MEDFORD, Ore. — Some southern Oregon school districts have already begun to roll out drafts of their back-to-school plans, but new Oregon Department of Education guidance released Wednesday sent a clear signal that the state's requirements will continue to evolve — forcing districts to adapt on the fly.
Governor Kate Brown announced that face covering requirements in the state will be expanded to include children 5 and older, and ODE incorporated this new mandate into its latest guidance for schools. It's unlikely to be the last major chance before school begins.
Medford School District Superintendent Dr. Bret Champion held a meeting with local media shortly after the ODE announcement, fielding questions about the District's plans going forward:
Kids and the new face covering requirement
Dr. Champion acknowledged concerns that younger kids might resist face coverings. MSD will be purchasing face masks and face shields for all students in the district, and on-site schedules will include "face covering breaks" outside for kids, particularly the younger ones.
Indoor gathering limit of 100 and how it applies to schools
For elementary school students — who MSD plans to have in school full-time — the existing building and transportation plans would keep capacity in a given area below 100, Dr. Champion said. Transportation and meals pose the greatest challenge, and MSD has been consulting with health officials on how to proceed.
Will ODE guidance change right before school starts?
As plans evolve, parameters can change, Dr. Champion said. The District is hoping for clear guidelines sooner rather than later to decided whether to proceed with on-site learning. If learning is moved remotely at ODE's insistence, districts need to know as soon as possible.
What are Oregon's metrics for allowing on-site learning?
"That's the million dollar question, and we need to know that as soon as possible." MSD is ready to pivot, but Oregon's metrics have yet to be revealed.

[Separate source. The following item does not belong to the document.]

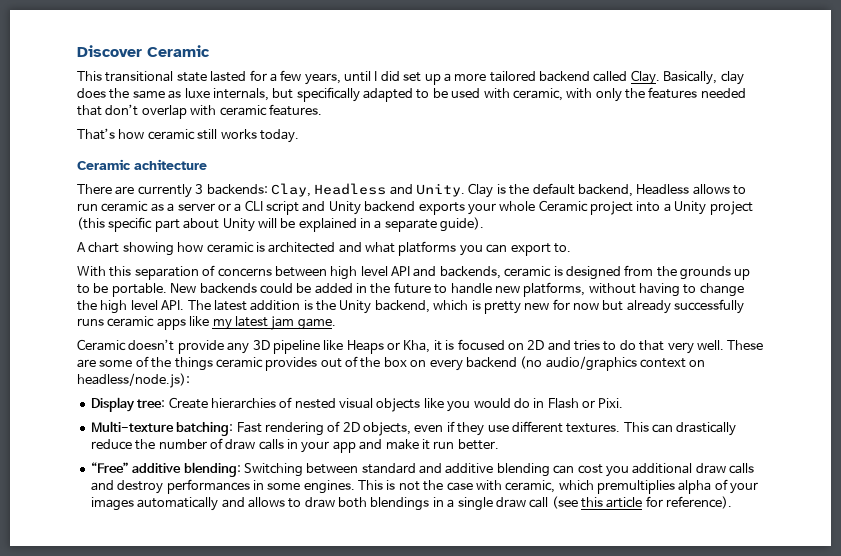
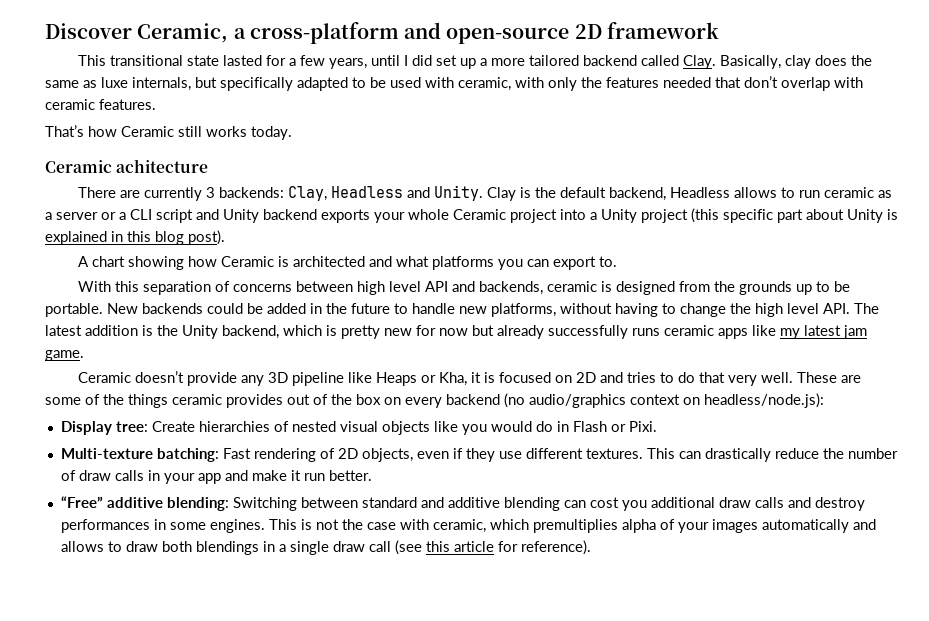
[147,45,210,57] Ceramic -> [137,22,719,44] Ceramic, a cross-platform and open-source 2D framework
[147,129,195,140] ceramic -> [121,126,174,137] Ceramic
[257,217,485,232] will be explained in a separate guide). -> [887,209,898,220] [45,230,225,245] is explained in this blog post).
[206,242,254,253] ceramic -> [220,256,274,267] Ceramic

California has some metrics in place. Dr. Champion says that he is gathering more feedback from staff and parents, and begs for people to have patience with the District.

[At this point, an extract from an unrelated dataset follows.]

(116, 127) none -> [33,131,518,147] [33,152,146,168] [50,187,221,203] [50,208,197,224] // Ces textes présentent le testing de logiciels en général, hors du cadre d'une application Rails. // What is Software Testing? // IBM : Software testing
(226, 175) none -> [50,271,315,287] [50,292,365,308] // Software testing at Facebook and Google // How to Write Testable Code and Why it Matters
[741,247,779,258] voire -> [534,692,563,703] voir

'Back to class, but not back to school'
Educators are suggesting that ODE consider guidance in the state by region, so that places with a lower risk of coronavirus have added latitude for returning to school. Dr. Champion said that he expects that to be a factor in the metrics.
Backup plans for transportation and meal times
MSD is considering installation of plexiglass on buses to improve safety. The District does not have enough buses to keep students 6 feet apart at all times. MSD is also evaluating walk-to-school options.
The District is also looking at other options for meals — perhaps having students eat in classrooms, "grab and go" lunches, and other possibilities.
Class sizes and social distancing
Dr. Champion says that staff have checked every classroom in the district to determine capacity with ODE's requirement that every student have 35 square feet of room. For elementary schools without enough space, 5th and 6th graders will be moved to a new location to allow for more room at elementary schools.
Likelihood of distance-only learning in the fall
"Nothing is off the table." If classes are totally digital, the strategy will be "ten times better" than it was at the end of spring. Dr. Champion said that the adjustment worked in spring, but MSD learned from the experience and will have a better digital learning experience ready in the fall.
MSD is working on strategies to help those that struggle most with distance learning.
Parents can also opt to have their children enroll in online-only learning with "Medford Online."
Sports and extracurriculars
OSAA is set to provide more guidance later this week. Some contact sports may be delayed until spring, as Washington state has done, but MSD doesn't know yet what OSAA will propose.
Normal face covering and distancing guidelines will apply to sports.